Exercise directions = Set down the records that follow exactly, every line of them.

Data records =
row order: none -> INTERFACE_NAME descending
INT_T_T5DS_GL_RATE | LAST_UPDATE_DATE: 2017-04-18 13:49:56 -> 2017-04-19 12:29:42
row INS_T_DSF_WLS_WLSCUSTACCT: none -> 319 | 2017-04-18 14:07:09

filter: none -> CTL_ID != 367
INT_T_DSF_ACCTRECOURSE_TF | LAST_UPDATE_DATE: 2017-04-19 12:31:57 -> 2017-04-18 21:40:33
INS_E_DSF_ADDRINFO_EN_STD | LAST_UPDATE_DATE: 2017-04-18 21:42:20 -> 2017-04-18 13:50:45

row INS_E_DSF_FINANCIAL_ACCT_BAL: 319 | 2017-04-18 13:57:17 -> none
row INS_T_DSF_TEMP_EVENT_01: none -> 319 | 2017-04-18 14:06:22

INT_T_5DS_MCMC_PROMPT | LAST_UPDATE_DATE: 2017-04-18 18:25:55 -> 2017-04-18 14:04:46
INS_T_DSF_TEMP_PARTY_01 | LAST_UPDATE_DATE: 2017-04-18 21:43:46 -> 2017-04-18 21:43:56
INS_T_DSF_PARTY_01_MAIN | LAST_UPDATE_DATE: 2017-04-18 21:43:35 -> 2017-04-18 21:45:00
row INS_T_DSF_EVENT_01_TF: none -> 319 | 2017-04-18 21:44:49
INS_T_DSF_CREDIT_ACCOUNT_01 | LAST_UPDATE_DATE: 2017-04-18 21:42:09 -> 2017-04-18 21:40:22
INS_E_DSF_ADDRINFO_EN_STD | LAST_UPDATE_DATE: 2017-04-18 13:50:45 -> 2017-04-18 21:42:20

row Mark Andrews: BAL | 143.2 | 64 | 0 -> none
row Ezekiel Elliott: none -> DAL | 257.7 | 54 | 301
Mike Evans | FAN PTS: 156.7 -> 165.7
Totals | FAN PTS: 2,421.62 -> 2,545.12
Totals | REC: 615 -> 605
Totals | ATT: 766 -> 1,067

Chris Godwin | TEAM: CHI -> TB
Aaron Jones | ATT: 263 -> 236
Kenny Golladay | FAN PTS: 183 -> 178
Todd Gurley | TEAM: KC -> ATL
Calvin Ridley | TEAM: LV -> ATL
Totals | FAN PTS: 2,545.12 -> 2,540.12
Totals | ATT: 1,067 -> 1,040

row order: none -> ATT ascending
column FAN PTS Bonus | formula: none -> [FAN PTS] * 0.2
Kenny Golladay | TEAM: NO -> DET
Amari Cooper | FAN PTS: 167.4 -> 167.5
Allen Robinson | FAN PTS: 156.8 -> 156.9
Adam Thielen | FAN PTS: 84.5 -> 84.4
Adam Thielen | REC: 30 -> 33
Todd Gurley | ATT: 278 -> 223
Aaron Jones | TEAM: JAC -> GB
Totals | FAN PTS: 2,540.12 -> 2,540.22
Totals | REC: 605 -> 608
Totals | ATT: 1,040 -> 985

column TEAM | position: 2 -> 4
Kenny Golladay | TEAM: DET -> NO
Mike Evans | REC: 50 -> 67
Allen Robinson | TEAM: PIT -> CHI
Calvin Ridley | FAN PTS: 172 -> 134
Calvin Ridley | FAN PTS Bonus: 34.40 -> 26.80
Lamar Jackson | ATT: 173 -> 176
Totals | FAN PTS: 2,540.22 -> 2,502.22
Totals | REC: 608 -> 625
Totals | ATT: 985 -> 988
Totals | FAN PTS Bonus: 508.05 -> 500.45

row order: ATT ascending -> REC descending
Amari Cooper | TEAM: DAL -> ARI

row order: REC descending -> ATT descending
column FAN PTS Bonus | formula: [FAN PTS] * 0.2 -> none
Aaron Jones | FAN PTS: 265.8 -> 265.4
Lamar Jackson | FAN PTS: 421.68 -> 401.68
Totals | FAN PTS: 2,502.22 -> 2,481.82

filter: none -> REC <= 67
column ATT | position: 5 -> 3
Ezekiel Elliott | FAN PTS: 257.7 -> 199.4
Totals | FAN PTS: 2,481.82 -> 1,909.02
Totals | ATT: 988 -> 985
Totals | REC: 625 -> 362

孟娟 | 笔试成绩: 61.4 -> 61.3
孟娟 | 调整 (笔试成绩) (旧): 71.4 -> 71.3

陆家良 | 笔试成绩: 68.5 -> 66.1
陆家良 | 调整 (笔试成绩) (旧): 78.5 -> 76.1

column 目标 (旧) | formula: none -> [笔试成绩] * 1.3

Output for this task =
row order: none -> INTERFACE_NAME descending
INT_T_T5DS_GL_RATE | LAST_UPDATE_DATE: 2017-04-18 13:49:56 -> 2017-04-19 12:29:42
row INS_T_DSF_WLS_WLSCUSTACCT: none -> 319 | 2017-04-18 14:07:09

filter: none -> CTL_ID != 367
INT_T_DSF_ACCTRECOURSE_TF | LAST_UPDATE_DATE: 2017-04-19 12:31:57 -> 2017-04-18 21:40:33
INS_E_DSF_ADDRINFO_EN_STD | LAST_UPDATE_DATE: 2017-04-18 21:42:20 -> 2017-04-18 13:50:45

row INS_E_DSF_FINANCIAL_ACCT_BAL: 319 | 2017-04-18 13:57:17 -> none
row INS_T_DSF_TEMP_EVENT_01: none -> 319 | 2017-04-18 14:06:22

INT_T_5DS_MCMC_PROMPT | LAST_UPDATE_DATE: 2017-04-18 18:25:55 -> 2017-04-18 14:04:46
INS_T_DSF_TEMP_PARTY_01 | LAST_UPDATE_DATE: 2017-04-18 21:43:46 -> 2017-04-18 21:43:56
INS_T_DSF_PARTY_01_MAIN | LAST_UPDATE_DATE: 2017-04-18 21:43:35 -> 2017-04-18 21:45:00
row INS_T_DSF_EVENT_01_TF: none -> 319 | 2017-04-18 21:44:49
INS_T_DSF_CREDIT_ACCOUNT_01 | LAST_UPDATE_DATE: 2017-04-18 21:42:09 -> 2017-04-18 21:40:22
INS_E_DSF_ADDRINFO_EN_STD | LAST_UPDATE_DATE: 2017-04-18 13:50:45 -> 2017-04-18 21:42:20

row Mark Andrews: BAL | 143.2 | 64 | 0 -> none
row Ezekiel Elliott: none -> DAL | 257.7 | 54 | 301
Mike Evans | FAN PTS: 156.7 -> 165.7
Totals | FAN PTS: 2,421.62 -> 2,545.12
Totals | REC: 615 -> 605
Totals | ATT: 766 -> 1,067

Chris Godwin | TEAM: CHI -> TB
Aaron Jones | ATT: 263 -> 236
Kenny Golladay | FAN PTS: 183 -> 178
Todd Gurley | TEAM: KC -> ATL
Calvin Ridley | TEAM: LV -> ATL
Totals | FAN PTS: 2,545.12 -> 2,540.12
Totals | ATT: 1,067 -> 1,040

row order: none -> ATT ascending
column FAN PTS Bonus | formula: none -> [FAN PTS] * 0.2
Kenny Golladay | TEAM: NO -> DET
Amari Cooper | FAN PTS: 167.4 -> 167.5
Allen Robinson | FAN PTS: 156.8 -> 156.9
Adam Thielen | FAN PTS: 84.5 -> 84.4
Adam Thielen | REC: 30 -> 33
Todd Gurley | ATT: 278 -> 223
Aaron Jones | TEAM: JAC -> GB
Totals | FAN PTS: 2,540.12 -> 2,540.22
Totals | REC: 605 -> 608
Totals | ATT: 1,040 -> 985

column TEAM | position: 2 -> 4
Kenny Golladay | TEAM: DET -> NO
Mike Evans | REC: 50 -> 67
Allen Robinson | TEAM: PIT -> CHI
Calvin Ridley | FAN PTS: 172 -> 134
Calvin Ridley | FAN PTS Bonus: 34.40 -> 26.80
Lamar Jackson | ATT: 173 -> 176
Totals | FAN PTS: 2,540.22 -> 2,502.22
Totals | REC: 608 -> 625
Totals | ATT: 985 -> 988
Totals | FAN PTS Bonus: 508.05 -> 500.45

row order: ATT ascending -> REC descending
Amari Cooper | TEAM: DAL -> ARI

row order: REC descending -> ATT descending
column FAN PTS Bonus | formula: [FAN PTS] * 0.2 -> none
Aaron Jones | FAN PTS: 265.8 -> 265.4
Lamar Jackson | FAN PTS: 421.68 -> 401.68
Totals | FAN PTS: 2,502.22 -> 2,481.82

filter: none -> REC <= 67
column ATT | position: 5 -> 3
Ezekiel Elliott | FAN PTS: 257.7 -> 199.4
Totals | FAN PTS: 2,481.82 -> 1,909.02
Totals | ATT: 988 -> 985
Totals | REC: 625 -> 362

孟娟 | 笔试成绩: 61.4 -> 61.3
孟娟 | 调整 (笔试成绩) (旧): 71.4 -> 71.3

陆家良 | 笔试成绩: 68.5 -> 66.1
陆家良 | 调整 (笔试成绩) (旧): 78.5 -> 76.1

column 目标 (旧) | formula: none -> [笔试成绩] * 1.3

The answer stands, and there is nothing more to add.